* **Activity**
The requested output is every line from the one with "project. Used by the community.general.terraform tasks." through the last line below, printed exactly.
(Data to use Opens)
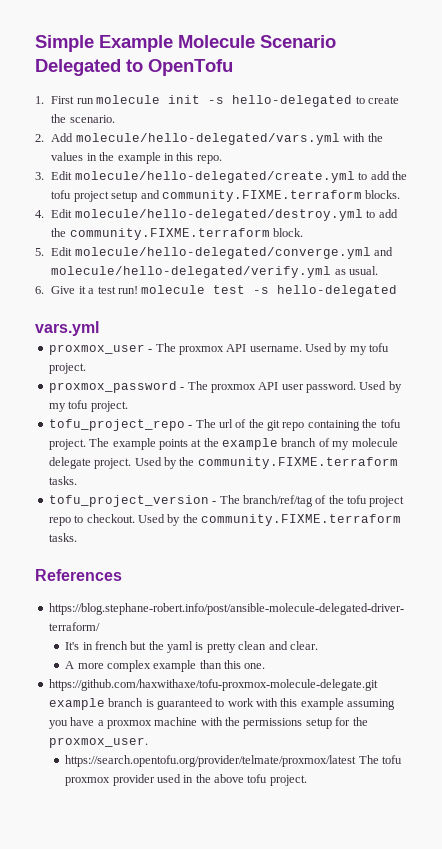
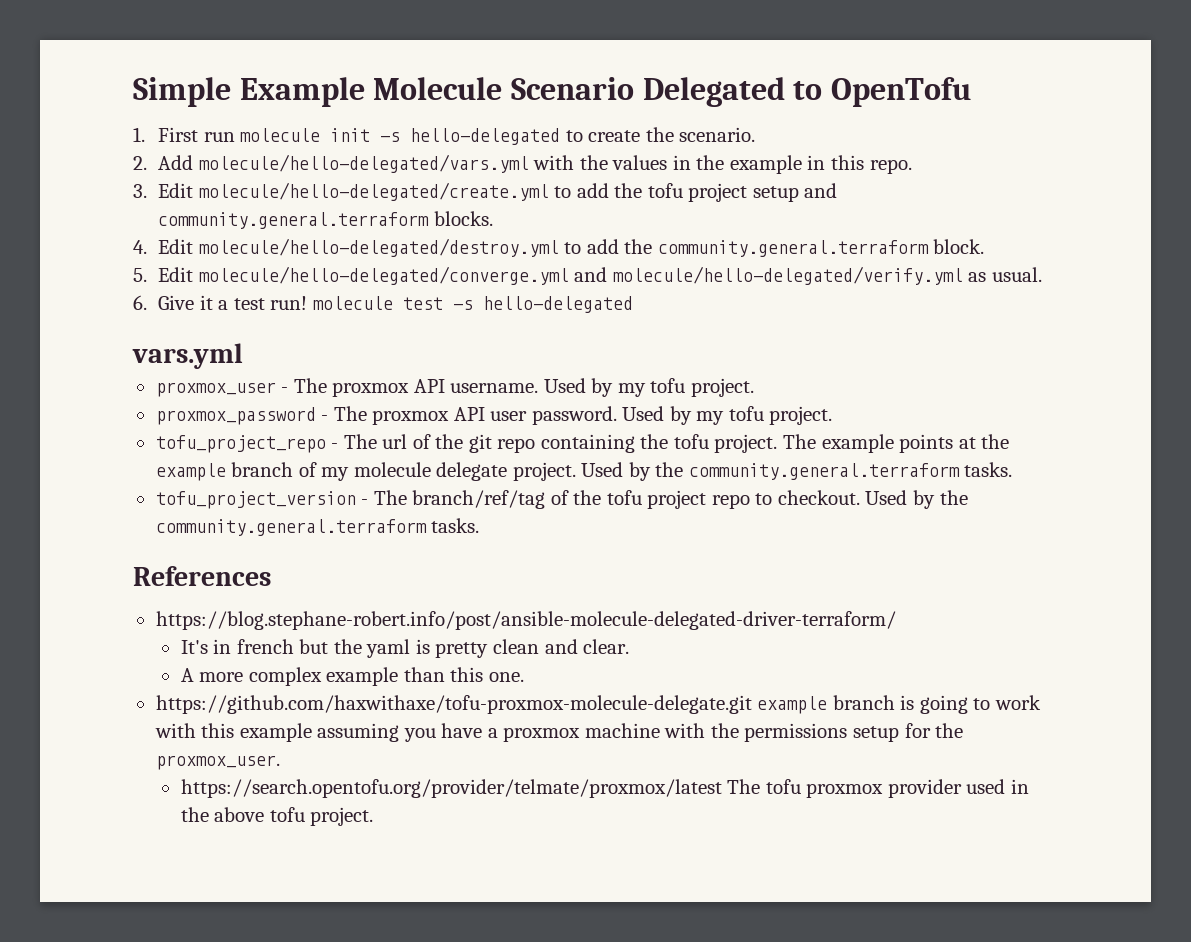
- 3. Edit molecule/hello-delegated/create.yml to add the tofu project setup and community.FIXME.terraform blocks.
+ 3. Edit molecule/hello-delegated/create.yml to add the tofu project setup and community.general.terraform blocks.
- 4. Edit molecule/hello-delegated/destroy.yml to add the community.FIXME.terraform block.
+ 4. Edit molecule/hello-delegated/destroy.yml to add the community.general.terraform block.
- The example points at the example branch of my molecule delegate project. Used by the community.FIXME.terraform tasks.
+ The example points at the example branch of my molecule delegate project. Used by the community.general.terraform tasks.
- tofu_project_version - The branch/ref/tag of the tofu project repo to checkout. Used by the community.FIXME.terraform tasks.
+ tofu_project_version - The branch/ref/tag of the tofu project repo to checkout. Used by the community.general.terraform tasks.
- https://github.com/haxwithaxe/tofu-proxmox-molecule-delegate.git example branch is guaranteed to work with this example assuming you have a proxmox machine with the permissions setup for the proxmox_user.
+ https://github.com/haxwithaxe/tofu-proxmox-molecule-delegate.git example branch is going to work with this example assuming you have a proxmox machine with the permissions setup for the proxmox_user.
(Data to use Closes)
* **Solved problem**
+ The example points at the example branch of my molecule delegate project. Used by the community.general.terraform tasks.
- tofu_project_version - The branch/ref/tag of the tofu project repo to checkout. Used by the community.FIXME.terraform tasks.
+ tofu_project_version - The branch/ref/tag of the tofu project repo to checkout. Used by the community.general.terraform tasks.
- https://github.com/haxwithaxe/tofu-proxmox-molecule-delegate.git example branch is guaranteed to work with this example assuming you have a proxmox machine with the permissions setup for the proxmox_user.
+ https://github.com/haxwithaxe/tofu-proxmox-molecule-delegate.git example branch is going to work with this example assuming you have a proxmox machine with the permissions setup for the proxmox_user.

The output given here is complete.